Retrieving Features¶
mlforge provides two retrieval functions for different use cases:
| Function | Use Case | Store Type | Point-in-Time |
|---|---|---|---|
get_training_data() |
Training, batch scoring | Offline (LocalStore, S3Store) | Yes |
get_online_features() |
Real-time inference | Online (RedisStore) | No (latest only) |
Offline Retrieval (Training)¶
Use get_training_data() to join features to your entity DataFrame for training or batch scoring.
Basic Usage¶
import mlforge as mlf
import polars as pl
# Load your entity data (e.g., labels, predictions)
entities = pl.read_parquet("data/labels.parquet")
# Get features joined to entities
training_data = mlf.get_training_data(
features=["user_total_spend", "user_avg_spend"],
entity_df=entities
)
Function Signature¶
def get_training_data(
features: list[str],
entity_df: pl.DataFrame,
store: str | Path | Store = "./feature_store",
entities: list[EntityKeyTransform] | None = None,
timestamp: str | None = None,
) -> pl.DataFrame
Parameters¶
features (required)¶
List of feature names to retrieve. Must match the names of built features.
training_data = mlf.get_training_data(
features=["user_age", "user_tenure_days"],
entity_df=entities
)
entity_df (required)¶
DataFrame containing entity keys and optionally timestamps. This is typically your:
- Training labels
- Prediction entities
- Evaluation dataset
store (optional)¶
Path to feature store or a Store instance. Defaults to "./feature_store".
import mlforge as mlf
# Using default path
training_data = mlf.get_training_data(
features=["user_age"],
entity_df=entities
)
# Custom path
training_data = mlf.get_training_data(
features=["user_age"],
entity_df=entities,
store="./my_features"
)
# Store instance
store = mlf.LocalStore("./my_features")
training_data = mlf.get_training_data(
features=["user_age"],
entity_df=entities,
store=store
)
entities (optional)¶
List of entity key transforms to apply to entity_df before joining. Use this when your entity DataFrame doesn't have the required keys.
import mlforge as mlf
# Define transform
with_user_id = mlf.entity_key("first", "last", "dob", alias="user_id")
# Apply during retrieval
training_data = mlf.get_training_data(
features=["user_spend_stats"],
entity_df=raw_entities,
entities=[with_user_id] # Adds user_id column
)
See Entity Keys for details.
timestamp (optional)¶
Column name in entity_df to use for point-in-time joins. When specified, features with timestamps are joined using asof joins.

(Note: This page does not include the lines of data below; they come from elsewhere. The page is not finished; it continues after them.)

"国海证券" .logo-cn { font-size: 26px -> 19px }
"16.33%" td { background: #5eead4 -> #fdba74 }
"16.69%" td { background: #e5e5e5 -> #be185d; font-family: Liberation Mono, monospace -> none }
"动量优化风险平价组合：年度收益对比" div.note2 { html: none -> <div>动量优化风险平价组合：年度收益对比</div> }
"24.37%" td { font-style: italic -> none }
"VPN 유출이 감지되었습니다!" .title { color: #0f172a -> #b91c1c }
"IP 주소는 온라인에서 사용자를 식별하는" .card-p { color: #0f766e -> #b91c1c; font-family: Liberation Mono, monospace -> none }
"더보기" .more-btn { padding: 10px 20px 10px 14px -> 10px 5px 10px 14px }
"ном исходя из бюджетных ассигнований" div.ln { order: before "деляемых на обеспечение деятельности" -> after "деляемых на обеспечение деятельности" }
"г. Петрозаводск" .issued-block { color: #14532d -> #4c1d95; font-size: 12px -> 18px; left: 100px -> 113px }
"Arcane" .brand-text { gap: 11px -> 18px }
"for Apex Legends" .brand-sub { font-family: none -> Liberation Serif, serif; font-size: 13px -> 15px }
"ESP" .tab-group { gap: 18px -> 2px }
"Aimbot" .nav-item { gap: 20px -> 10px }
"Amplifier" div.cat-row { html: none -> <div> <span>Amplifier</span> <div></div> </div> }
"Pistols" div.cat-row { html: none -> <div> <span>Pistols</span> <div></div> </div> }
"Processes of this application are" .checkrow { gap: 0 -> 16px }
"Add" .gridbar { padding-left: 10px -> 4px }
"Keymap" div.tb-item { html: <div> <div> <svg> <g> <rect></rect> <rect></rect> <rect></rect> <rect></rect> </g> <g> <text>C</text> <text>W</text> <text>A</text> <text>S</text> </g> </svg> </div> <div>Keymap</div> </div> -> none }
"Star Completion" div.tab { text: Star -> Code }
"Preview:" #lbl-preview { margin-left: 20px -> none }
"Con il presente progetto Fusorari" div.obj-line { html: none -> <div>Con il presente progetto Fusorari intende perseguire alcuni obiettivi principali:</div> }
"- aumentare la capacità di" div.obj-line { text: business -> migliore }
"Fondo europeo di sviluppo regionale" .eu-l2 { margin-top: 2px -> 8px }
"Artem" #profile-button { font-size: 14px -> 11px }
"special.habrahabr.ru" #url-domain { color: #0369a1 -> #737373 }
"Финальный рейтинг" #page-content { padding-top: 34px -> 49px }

training_data = mlf.get_training_data(
features=["user_spend_mean_30d"],
entity_df=transactions,
timestamp="transaction_time" # Point-in-time correct
)
See Point-in-Time Correctness for details.
Join Behavior¶
Standard Joins¶
When timestamp is not specified, features are joined using standard left joins:
entities = pl.DataFrame({
"user_id": ["u1", "u2", "u3"],
"label": [0, 1, 0]
})
training_data = mlf.get_training_data(
features=["user_total_spend"],
entity_df=entities
)
# Joins on common columns (user_id)
Point-in-Time Joins¶
When timestamp is specified and features have timestamps, asof joins are used:
transactions = pl.DataFrame({
"user_id": ["u1", "u1", "u2"],
"transaction_time": ["2024-01-05", "2024-01-15", "2024-01-10"],
"label": [0, 1, 0]
})
training_data = mlf.get_training_data(
features=["user_spend_mean_30d"], # Has feature_timestamp
entity_df=transactions,
timestamp="transaction_time" # Asof join
)
# Features reflect data available at each transaction_time
Join Key Detection¶
Join keys are automatically detected from common columns:
# entity_df has: user_id, merchant_id, label
# feature has: user_id, merchant_id, total_spend
# Joins on: user_id, merchant_id
training_data = mlf.get_training_data(
features=["user_merchant_spend"],
entity_df=entities
)
Timestamp columns are excluded from join keys when performing asof joins.
Complete Example¶
import mlforge as mlf
import polars as pl
# 1. Load entity data
transactions = pl.read_parquet("data/transactions.parquet")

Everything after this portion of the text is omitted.